■ TASK TO COMPLETE:
Take every line from the records below that includes the word "section".

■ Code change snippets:
○ ○ ○

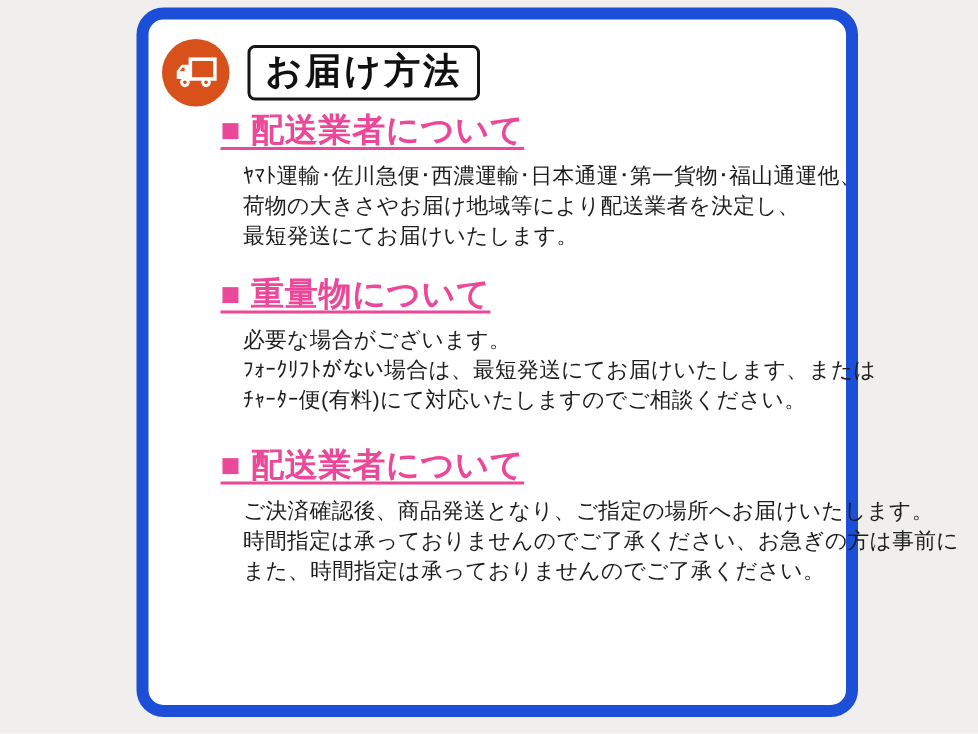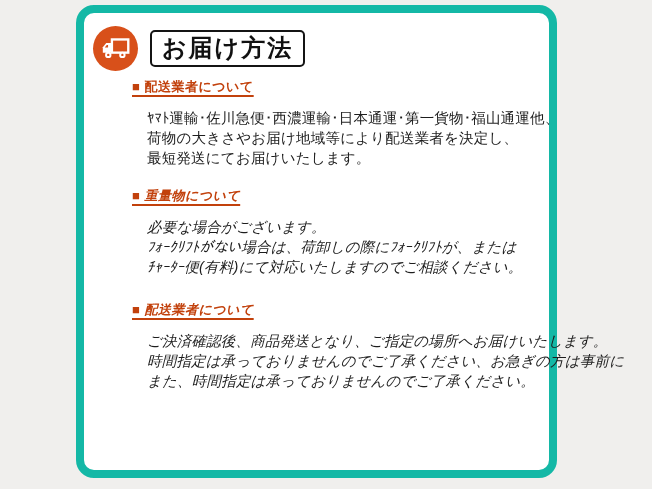--- a/index.html
+++ b/index.html
@@ -17,13 +17,13 @@
   }
   .panel {
     position: absolute;
-    left: 76px;
+    left: 91px;
     top: 5px;
     width: 481px;
     height: 473px;
     box-sizing: border-box;
     background: #ffffff;
-    border: 8px solid #14b8a6;
+    border: 8px solid #1d4ed8;
     border-radius: 18px;
   }
   .panel-header {

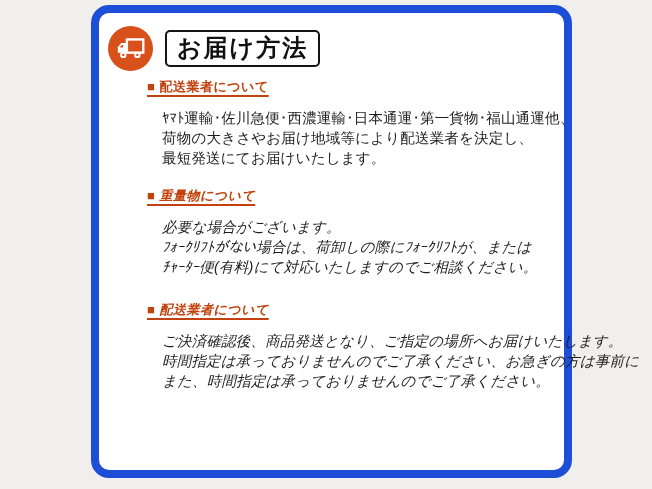--- a/index.html
+++ b/index.html
@@ -68,11 +68,11 @@
   .section + .section { margin-top: 16px; font-style: italic; }
   .section:nth-child(3) { margin-top: 21px; }
   .section-heading {
-    font-size: 13px;
+    font-size: 22px;
     font-weight: bold;
     line-height: 24px;
     letter-spacing: 0.5px;
-    color: #c2410c;
+    color: #ec4899;
     text-decoration: underline;
     text-decoration-thickness: 2px;
     text-underline-offset: 4px;

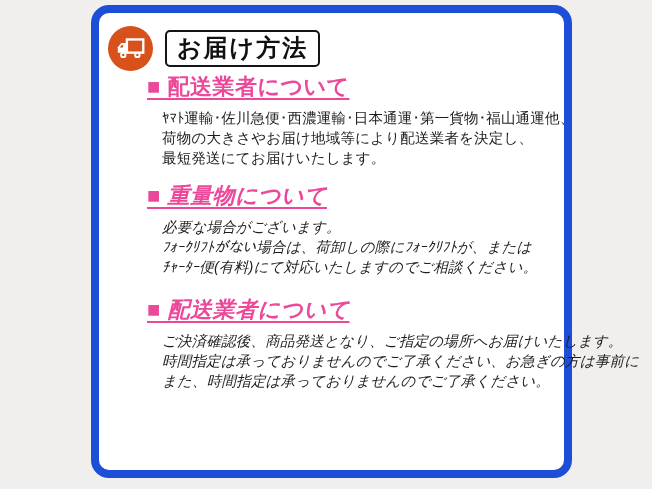--- a/index.html
+++ b/index.html
@@ -65,7 +65,7 @@
   .section {
     margin: 0 14px 0 48px;
   }
-  .section + .section { margin-top: 16px; font-style: italic; }
+  .section + .section { margin-top: 16px; }
   .section:nth-child(3) { margin-top: 21px; }
   .section-heading {
     font-size: 22px;

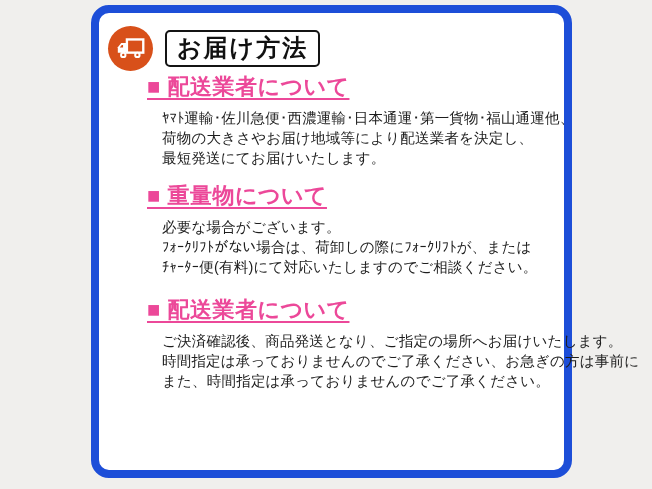--- a/index.html
+++ b/index.html
@@ -125,7 +125,7 @@
       <div class="section-heading">■ 重量物について</div>
       <div class="section-body">
         <div class="text-line">必要な場合がございます。</div>
-        <div class="text-line">ﾌｫｰｸﾘﾌﾄがない場合は、荷卸しの際にﾌｫｰｸﾘﾌﾄが、または</div>
+        <div class="text-line">ﾌｫｰｸﾘﾌﾄがない場合は、最短発送にてお届けいたします、または</div>
         <div class="text-line">ﾁｬｰﾀｰ便(有料)にて対応いたしますのでご相談ください。</div>
       </div>
     </div>

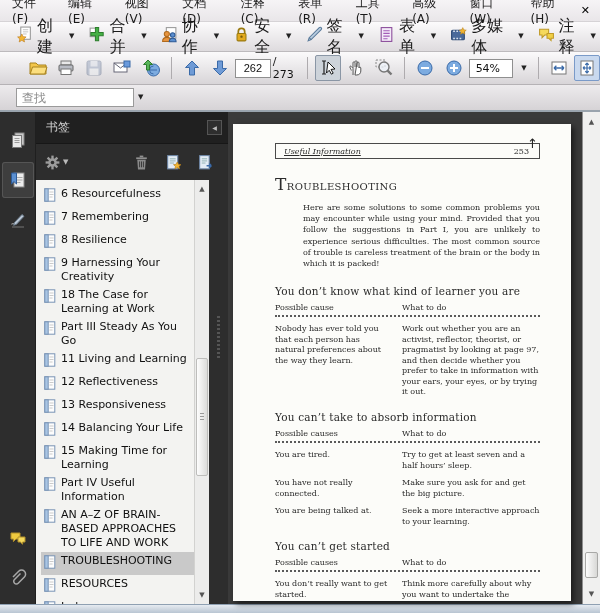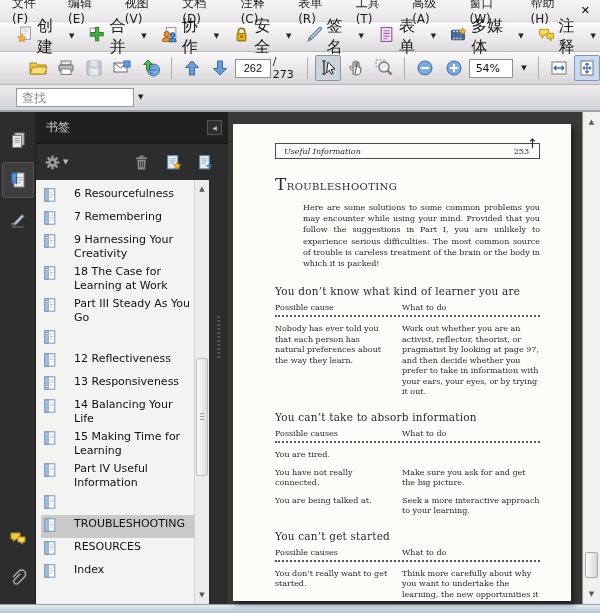--- a/index.html
+++ b/index.html
@@ -96,7 +96,7 @@
 
   .run-head { position:relative; border:1px solid #4a4a4a; height:16px; display:flex;
     align-items:center; justify-content:space-between; padding:0 10px 0 8px; font-size:8px; }
-  .run-title { font-style:italic; }
+  .run-title { font-style:italic;text-decoration:underline; }
   .run-arrow { position:absolute; right:1px; top:-7px; font-size:13px; line-height:1;
     font-family:"DejaVu Sans",sans-serif; color:#222; }
 

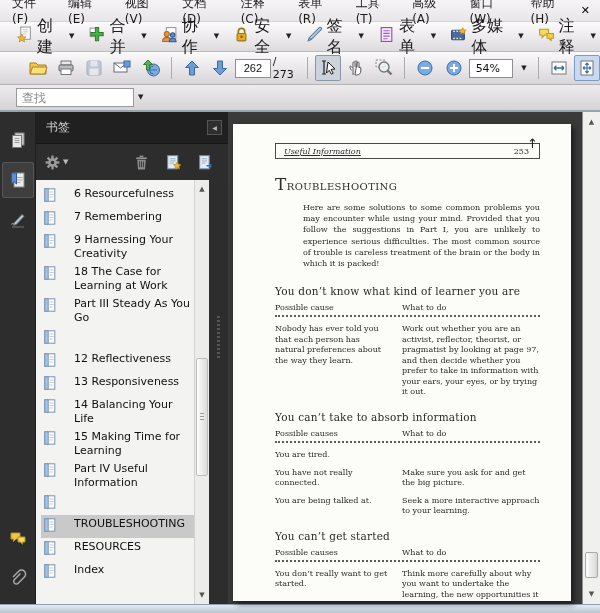--- a/index.html
+++ b/index.html
@@ -68,7 +68,7 @@
 
   .panel-body { flex:1; display:flex; min-height:0; }
   .bm-list { flex:1; background:#f3f3f1; padding:5px 0 0 5px; overflow:hidden; }
-  .bm-item { display:flex; align-items:flex-start; gap:18px; padding:2px 2px 2px 3px;
+  .bm-item { display:flex; align-items:flex-start; gap:5px; padding:2px 2px 2px 3px;
     font-size:11px; line-height:14px; color:#101010; }
   .bm-item svg { width:12px; height:14px; flex:none; margin-top:1px; }
   .bm-item .bm-label { width:132px; }

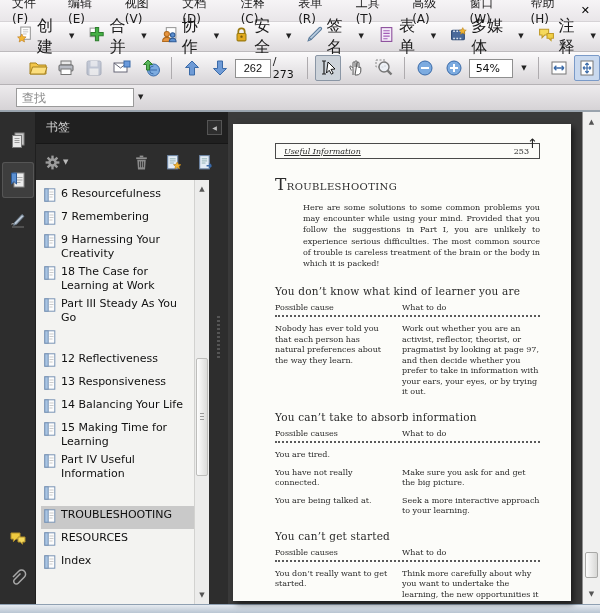--- a/index.html
+++ b/index.html
@@ -430,6 +430,14 @@
                 <rect x=".8" y=".8" width="3.4" height="12.4" fill="#a9c5e4" stroke="#7a94b5"></rect>
                 <path d="M5.5 4h4M5.5 6.5h4M5.5 9h3" stroke="#b5b5b5" stroke-width=".7"></path>
               </svg></span>
+            <span class="bm-label">8 Resilience</span>
+          </div>
+          <div class="bm-item">
+            <span><svg viewBox="0 0 12 14">
+                <rect x=".8" y=".8" width="10" height="12.4" fill="#fdfdfd" stroke="#7a94b5"></rect>
+                <rect x=".8" y=".8" width="3.4" height="12.4" fill="#a9c5e4" stroke="#7a94b5"></rect>
+                <path d="M5.5 4h4M5.5 6.5h4M5.5 9h3" stroke="#b5b5b5" stroke-width=".7"></path>
+              </svg></span>
             <span class="bm-label">9 Harnessing Your Creativity</span>
           </div>
           <div class="bm-item">

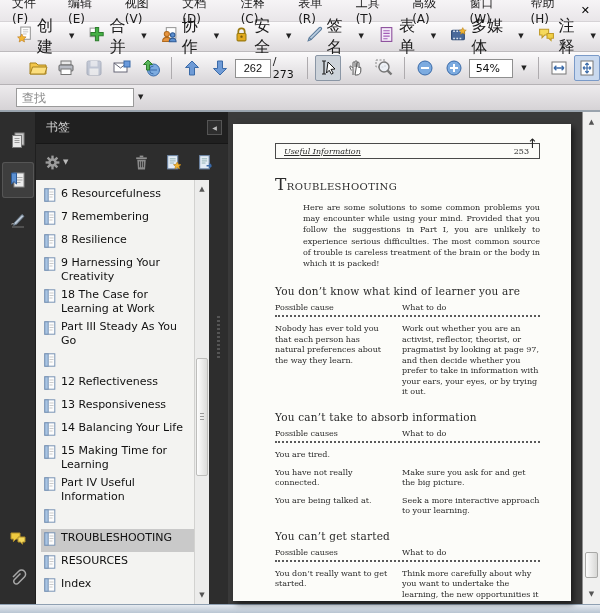--- a/index.html
+++ b/index.html
@@ -462,6 +462,7 @@
                 <rect x=".8" y=".8" width="3.4" height="12.4" fill="#a9c5e4" stroke="#7a94b5"></rect>
                 <path d="M5.5 4h4M5.5 6.5h4M5.5 9h3" stroke="#b5b5b5" stroke-width=".7"></path>
               </svg></span>
+            <span class="bm-label">11 Living and Learning</span>
           </div>
           <div class="bm-item">
             <span><svg viewBox="0 0 12 14">

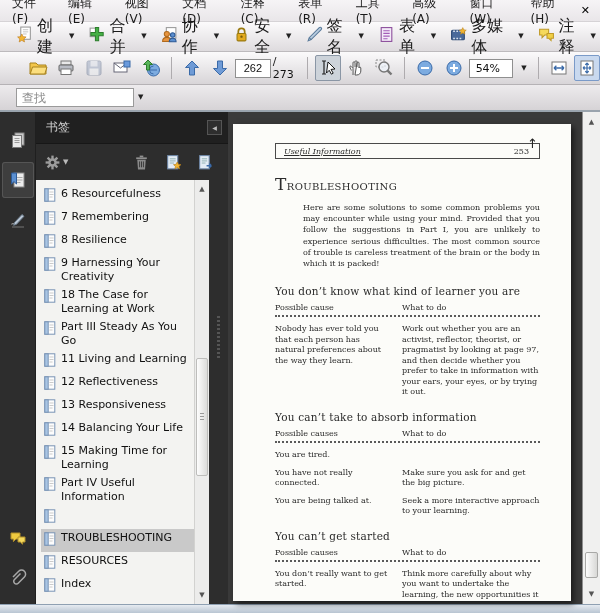--- a/index.html
+++ b/index.html
@@ -578,6 +578,7 @@
                 </div>
                 <div class="tbl-row">
                   <div class="c1">You are tired.</div>
+                  <div class="c2">Try to get at least seven and a half hours’ sleep.</div>
                 </div>
                 <div class="tbl-row">
                   <div class="c1">You have not really connected.</div>

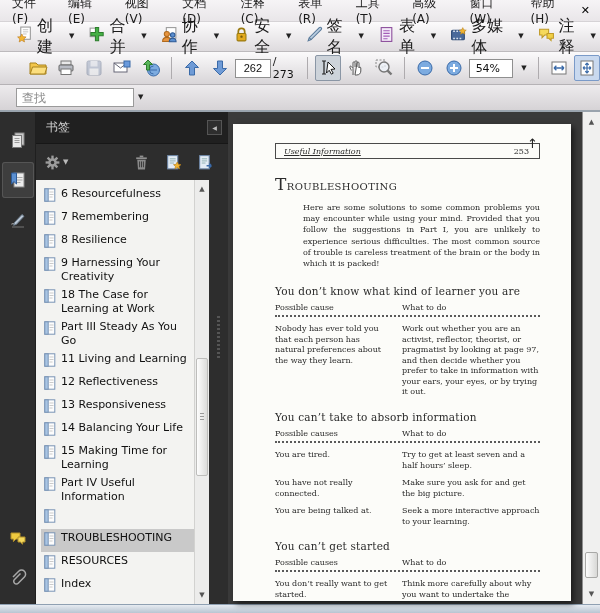--- a/index.html
+++ b/index.html
@@ -510,6 +510,7 @@
                 <rect x=".8" y=".8" width="3.4" height="12.4" fill="#a9c5e4" stroke="#7a94b5"></rect>
                 <path d="M5.5 4h4M5.5 6.5h4M5.5 9h3" stroke="#b5b5b5" stroke-width=".7"></path>
               </svg></span>
+            <span class="bm-label">AN A–Z OF BRAIN-BASED APPROACHES TO LIFE AND WORK</span>
           </div>
           <div class="bm-item selected">
             <span><svg viewBox="0 0 12 14">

○ ○ ○

■ EXERCISE SOLUTION:
   .section + .section { margin-top: 16px; font-style: italic; }
   .section:nth-child(3) { margin-top: 21px; }
   .section-heading {
   .section {
-  .section + .section { margin-top: 16px; font-style: italic; }
+  .section + .section { margin-top: 16px; }
   .section:nth-child(3) { margin-top: 21px; }
   .section-heading {
       <div class="section-heading">■ 重量物について</div>
       <div class="section-body">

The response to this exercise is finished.